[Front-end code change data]
::::
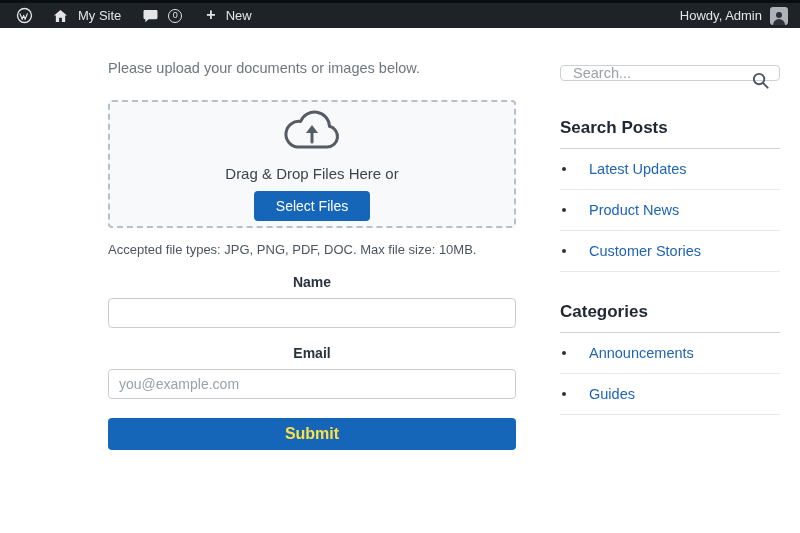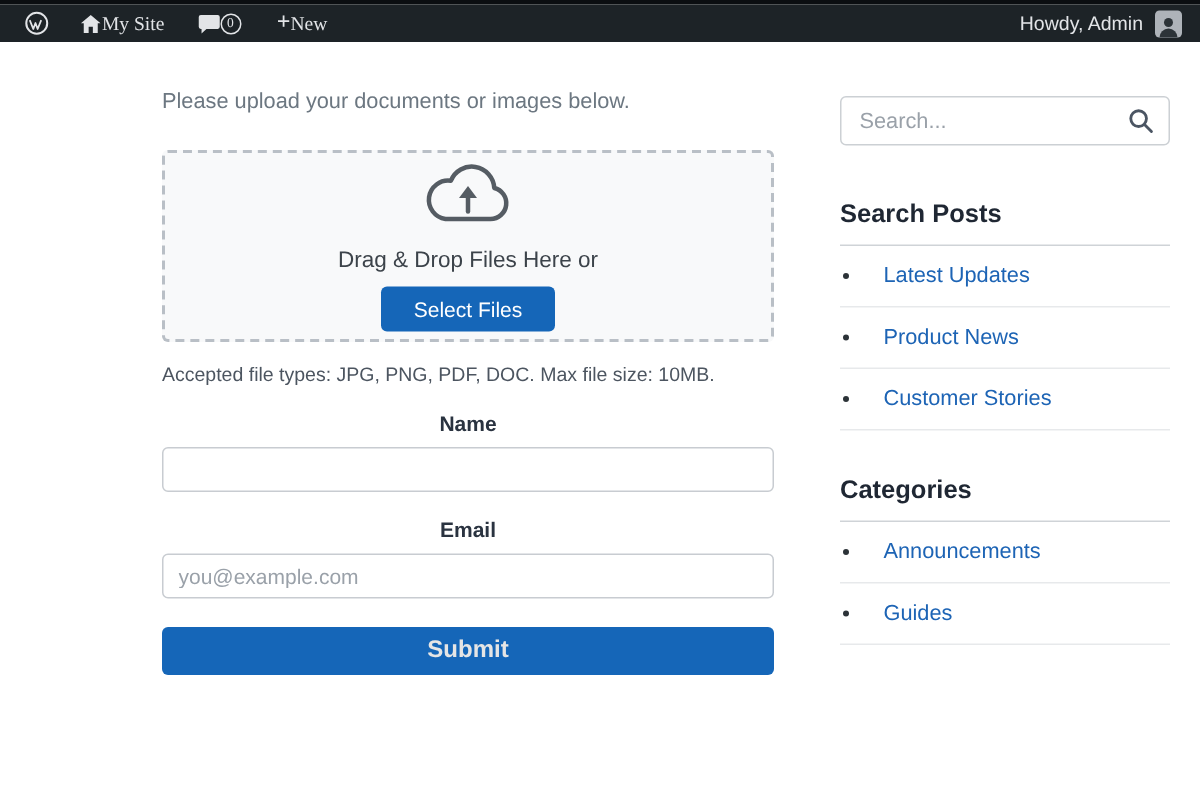--- a/index.html
+++ b/index.html
@@ -18,7 +18,7 @@
     display:flex; align-items:center;
     font-size:13px; padding:0 12px 0 10px;
   }
-  .adminbar .item { display:flex; align-items:center; gap:0; cursor:pointer; padding:0 6px; height:100%;font-family:Liberation Serif, serif; }
+  .adminbar .item { display:flex; align-items:center; gap:10px; cursor:pointer; padding:0 6px; height:100%; }
   .adminbar svg { display:block; }
   .ab-badge {
     width:14px; height:14px; border:1.5px solid var(--admin-text,#e2e4e7);

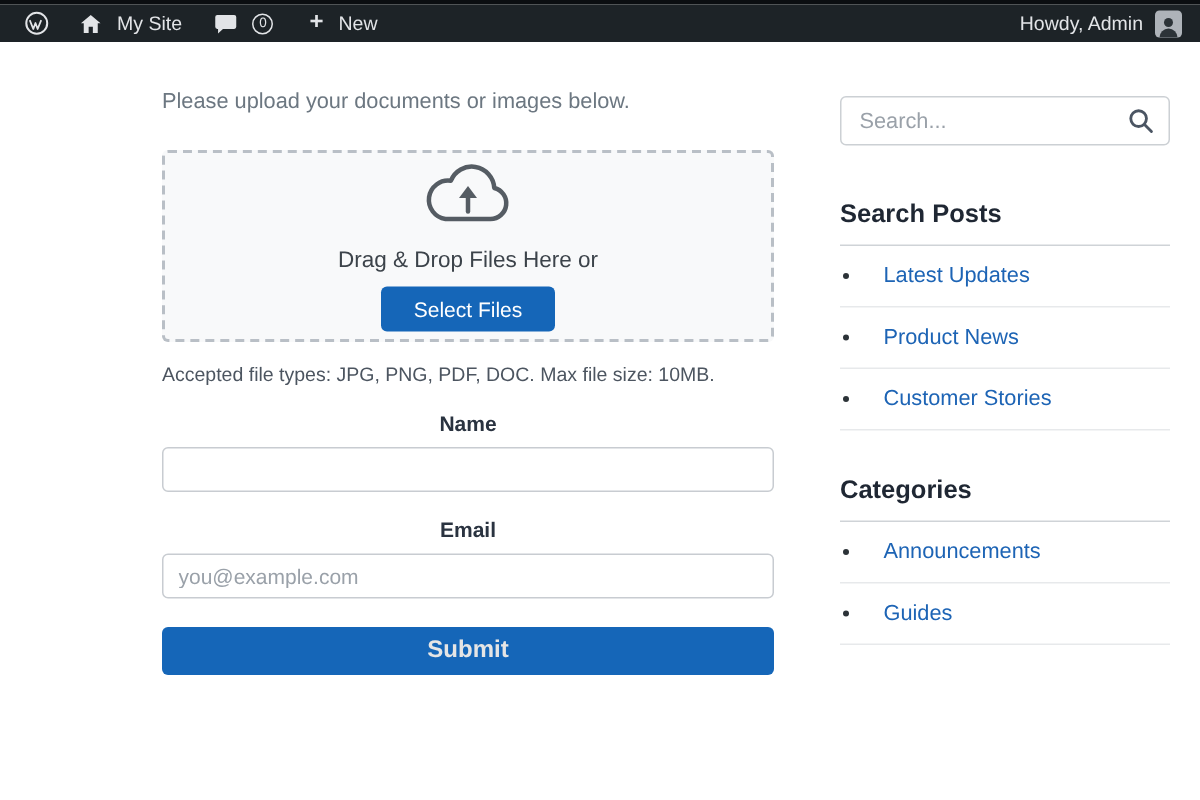--- a/index.html
+++ b/index.html
@@ -66,7 +66,7 @@
   
   .searchbox { position:relative; }
   .search-input {
-    width:100%; height:33px; border:1px solid #ccd0d4; border-radius:4px;
+    width:100%; height:16px; border:1px solid #ccd0d4; border-radius:4px;
     padding:0 34px 0 12px; font-size:14.5px; color:#2a3340;
     font-family:"Liberation Sans", sans-serif;
   }

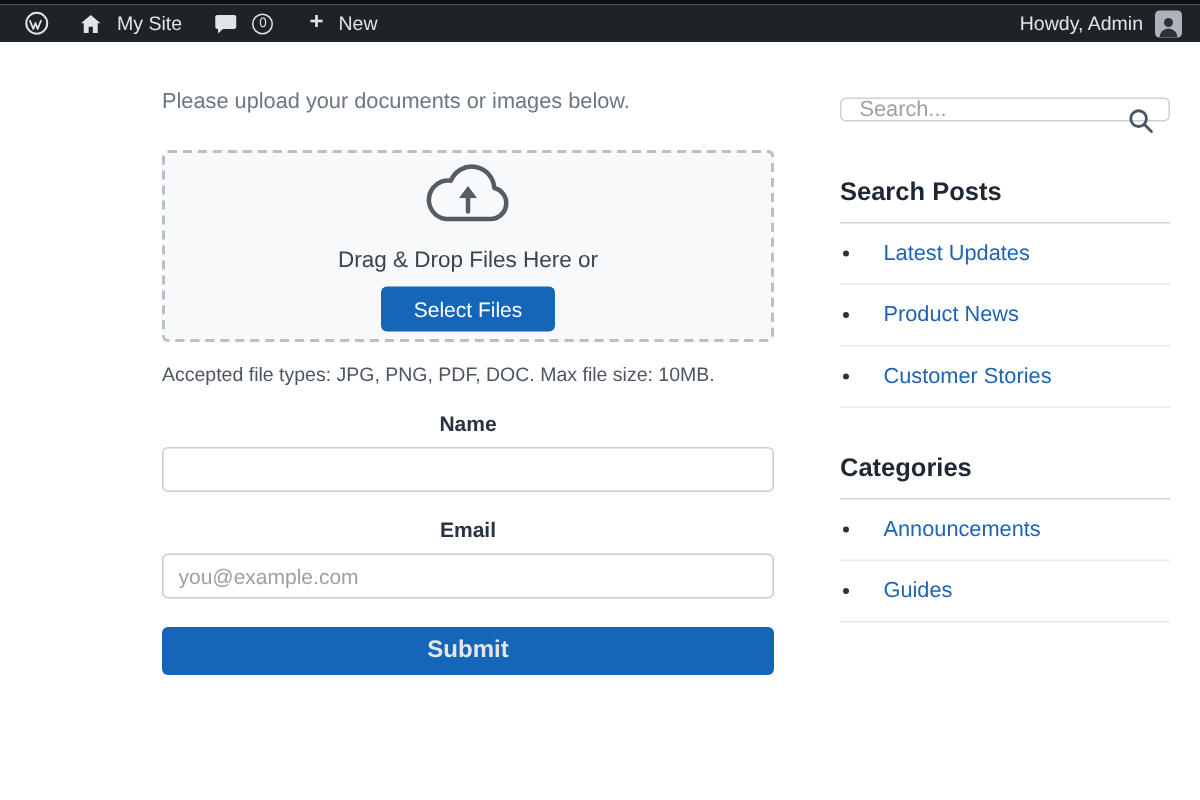--- a/index.html
+++ b/index.html
@@ -59,7 +59,7 @@
   .text-input::placeholder { color:#9aa1a9; }
   .btn-submit {
     width:100%; height:32px; margin-top:19px;
-    background:var(--accent,#1566b8); color:#e5e5e5; border:none; border-radius:4px;
+    background:var(--accent,#1566b8); color:#fde047; border:none; border-radius:4px;
     font-size:16px; font-weight:bold; cursor:pointer;
     font-family:"Liberation Sans", sans-serif;
   }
::::
ACTION ITEM: These entries are to be printed again word for word, except for the pictures.

YOUR SOLUTION:
--- a/index.html
+++ b/index.html
@@ -18,7 +18,7 @@
     display:flex; align-items:center;
     font-size:13px; padding:0 12px 0 10px;
   }
-  .adminbar .item { display:flex; align-items:center; gap:0; cursor:pointer; padding:0 6px; height:100%;font-family:Liberation Serif, serif; }
+  .adminbar .item { display:flex; align-items:center; gap:10px; cursor:pointer; padding:0 6px; height:100%; }
   .adminbar svg { display:block; }
   .ab-badge {
     width:14px; height:14px; border:1.5px solid var(--admin-text,#e2e4e7);

--- a/index.html
+++ b/index.html
@@ -66,7 +66,7 @@
   
   .searchbox { position:relative; }
   .search-input {
-    width:100%; height:33px; border:1px solid #ccd0d4; border-radius:4px;
+    width:100%; height:16px; border:1px solid #ccd0d4; border-radius:4px;
     padding:0 34px 0 12px; font-size:14.5px; color:#2a3340;
     font-family:"Liberation Sans", sans-serif;
   }

--- a/index.html
+++ b/index.html
@@ -59,7 +59,7 @@
   .text-input::placeholder { color:#9aa1a9; }
   .btn-submit {
     width:100%; height:32px; margin-top:19px;
-    background:var(--accent,#1566b8); color:#e5e5e5; border:none; border-radius:4px;
+    background:var(--accent,#1566b8); color:#fde047; border:none; border-radius:4px;
     font-size:16px; font-weight:bold; cursor:pointer;
     font-family:"Liberation Sans", sans-serif;
   }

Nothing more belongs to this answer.